Wo bist du eigentlich gemeldet?
Ich hab meinen Namen auf den Briefkasten vom Nachbarn geklebt, das funktioniert.
Willst du sesshaft werden?
Ich lass mir das offen. Wenn man sagt, MC Rene ist sozusagen ein City-Playboy, der mal mit Berlin, mal mit Köln rumflirtet, dann muss ich sagen: Ich bin noch nicht bereit für eine Beziehung.

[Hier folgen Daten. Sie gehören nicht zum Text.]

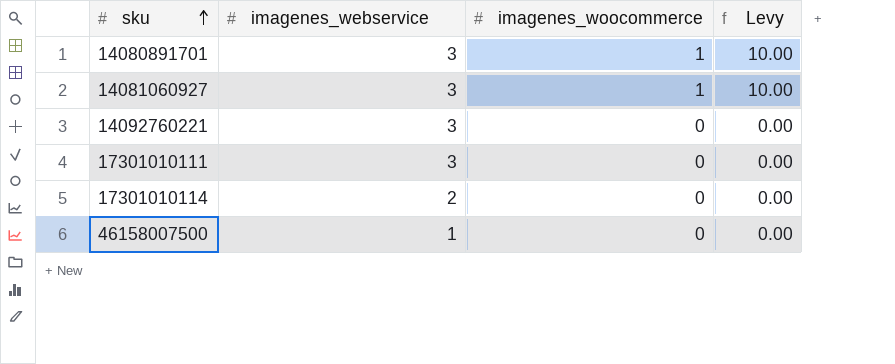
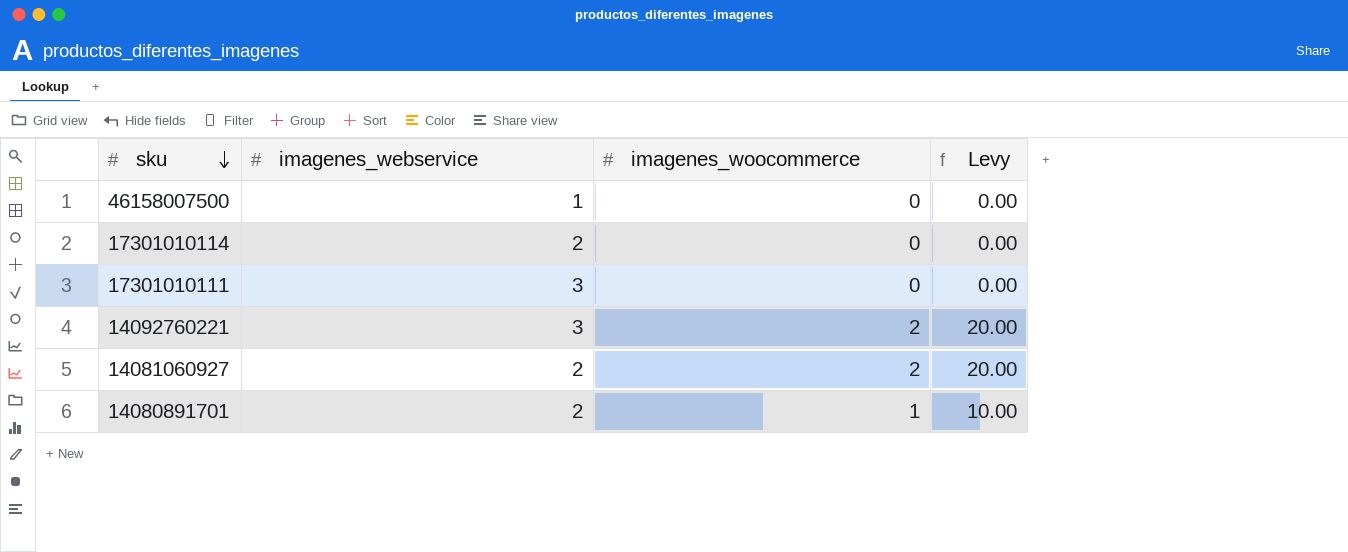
row order: sku ascending -> sku descending
14092760221 | imagenes_woocommerce: 0 -> 2
14092760221 | Levy: 0.00 -> 20.00
14081060927 | imagenes_webservice: 3 -> 2
14081060927 | imagenes_woocommerce: 1 -> 2
14081060927 | Levy: 10.00 -> 20.00
14080891701 | imagenes_webservice: 3 -> 2

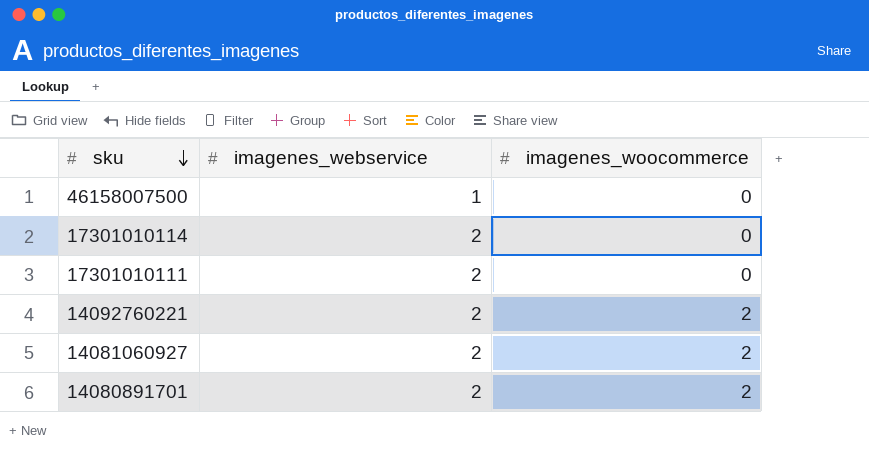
column Levy | formula: [imagenes_woocommerce] * 10 -> none
17301010111 | imagenes_webservice: 3 -> 2
14092760221 | imagenes_webservice: 3 -> 2
14080891701 | imagenes_woocommerce: 1 -> 2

Apropos: In welcher Stadt sind die Frauen denn am besten?
Köln ist schon super.
Und die Berliner Gören?
Berlin sowieso, da sind ja Mädels aus aller Welt.
München?
Viele schöne Frauen, aber da muss man bisschen mehr Kohle haben, wobei man damit den gutherzigeren Mädels jetzt Unrecht tut. Aber München ist schon eine Stadt, in der unglaublich viel Wert auf den Status gelegt wird.
Was ist dein Status?
Mein Status ist innerer Reichtum, dass ich frei bin und nicht in solchen Statusgedanken gefangen bin.
Worum geht’s dir im Kern?
(überlegt) Es geht darum, am Ende nichts zu bereuen, auch wenn man Fehler begangen hat. Wir haben nun mal nur ein Leben und müssen versuchen, das Beste draus zu machen und nicht auf Oberflächlichkeiten fixiert zu sein, so was höhlt die Menschen auf Dauer von innen aus.